2019年08月01日現在、国内の不動産投資信託(REIT)市場がかつてないほどの熱気に包まれています。東京証券取引所に上場しているREIT全体の動きを示す「東証REIT指数」が、投資家たちの期待を背負って約11年ぶりに2000ポイントという大きな節目を突破いたしました。この歴史的な水準への到達は、市場全体にポジティブな驚きをもたらしています。

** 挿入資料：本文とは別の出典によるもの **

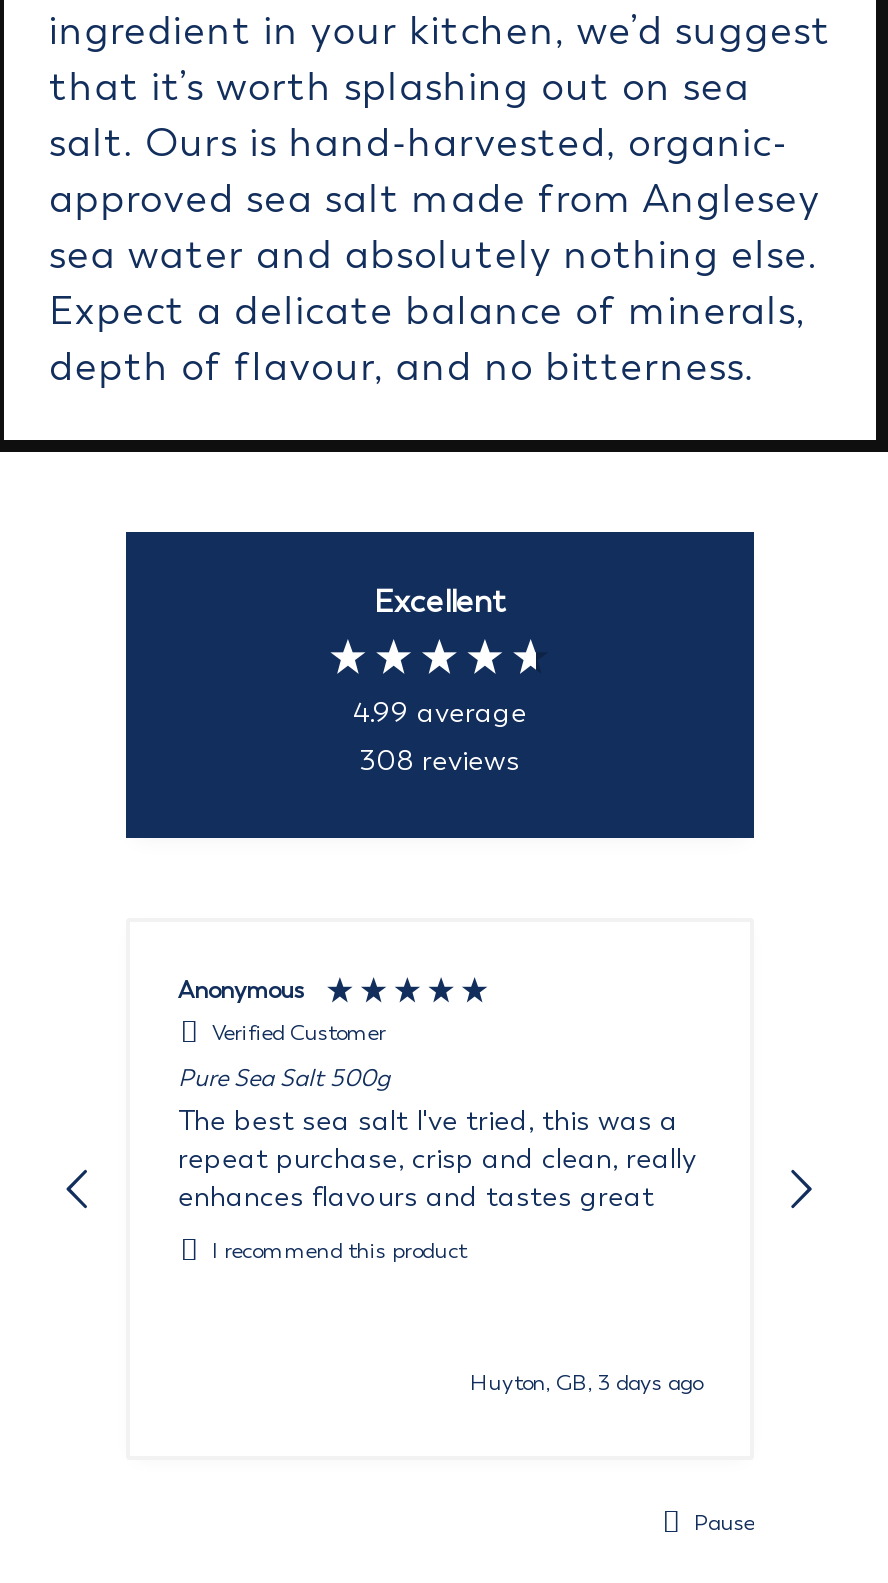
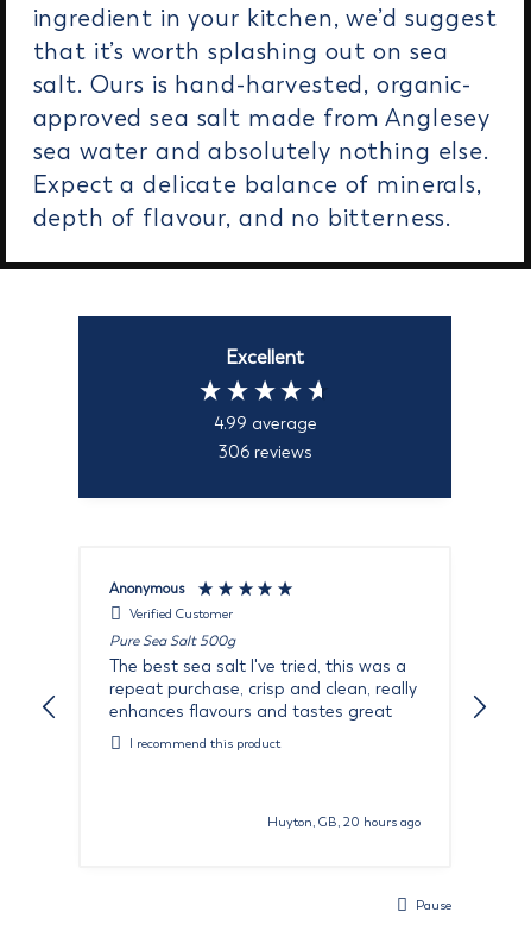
[360,744,520,778] 308 reviews -> [218,442,312,462] 306 reviews
[470,1371,702,1397] Huyton, GB, 3 days ago -> [267,815,421,830] Huyton, GB, 20 hours ago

そもそもREITとは「Real Estate Investment Trust」の略称で、投資家から集めた資金でオフィスビルや商業施設などの不動産を運用し、そこから得られる賃料収入を分配する仕組みのことです。少額から不動産オーナーのような利益を享受できる点が最大の特徴であり、昨今の低金利環境下では、預貯金に代わる魅力的な資産運用先として、多くの個人投資家の注目を集める結果となりました。
こうした好調な地合いを背景に、国内REIT型投資信託の運用成績も軒並み上昇しています。最新のランキングによりますと、野村アセットマネジメントが手掛ける「野村Jリートファンド」が堂々のトップに輝きました。上位勢の上昇率は非常に僅差で拮抗しており、どのファンドが今後さらに抜け出すのか、投資信託の番付からも目が離せない状況が続いています。
SNS上では、この「2000の大台」突破というニュースに対し、「ついにここまで来たか」「分配金狙いの投資が報われた」といった喜びの声が相次いでいます。一方で「今から参入しても間に合うのか」と慎重な見方を示すユーザーも見受けられますが、安定したインカムゲインを求める層の熱量は依然として高く、市場の底堅さを改めて証明する形となりました。
高利回り商品へのニーズと市場の成熟が生む新たな投資チャンス
私自身の見解といたしましては、今回の指数上昇は単なる一時的なブームではなく、日本の不動産市場に対する再評価が着実に進んでいる証左であると感じています。特にグローバルな視点で見ても、日本のJ-REITが提供する配当利回りは相対的に高く、ポートフォリオの安定性を高める「守りの資産」としての役割を十二分に果たしているのではないでしょうか。
もちろん、価格が高騰したことで今後の利回り低下を懸念する声があることも事実でしょう。しかし、都心を中心とした再開発プロジェクトや物流施設の需要拡大など、REITの裏付けとなる不動産価値自体が強固に維持されている点を見逃してはいけません。冷静に市場を観察しつつ、優良な物件を組み入れているファンドを見極める眼力が、これからの投資家には求められるはずです。
2019年08月01日というこのタイミングにおいて、資産形成の選択肢にREITを加えることは、非常に理にかなった戦略と言えます。利回りの高さだけに惑わされるのではなく、運用会社の戦略や信託報酬といったコスト面まで総合的に判断することで、より確実な成果に繋がるでしょう。活況を呈する市場の勢いに乗り、自分らしい投資スタイルを確立したいものですね。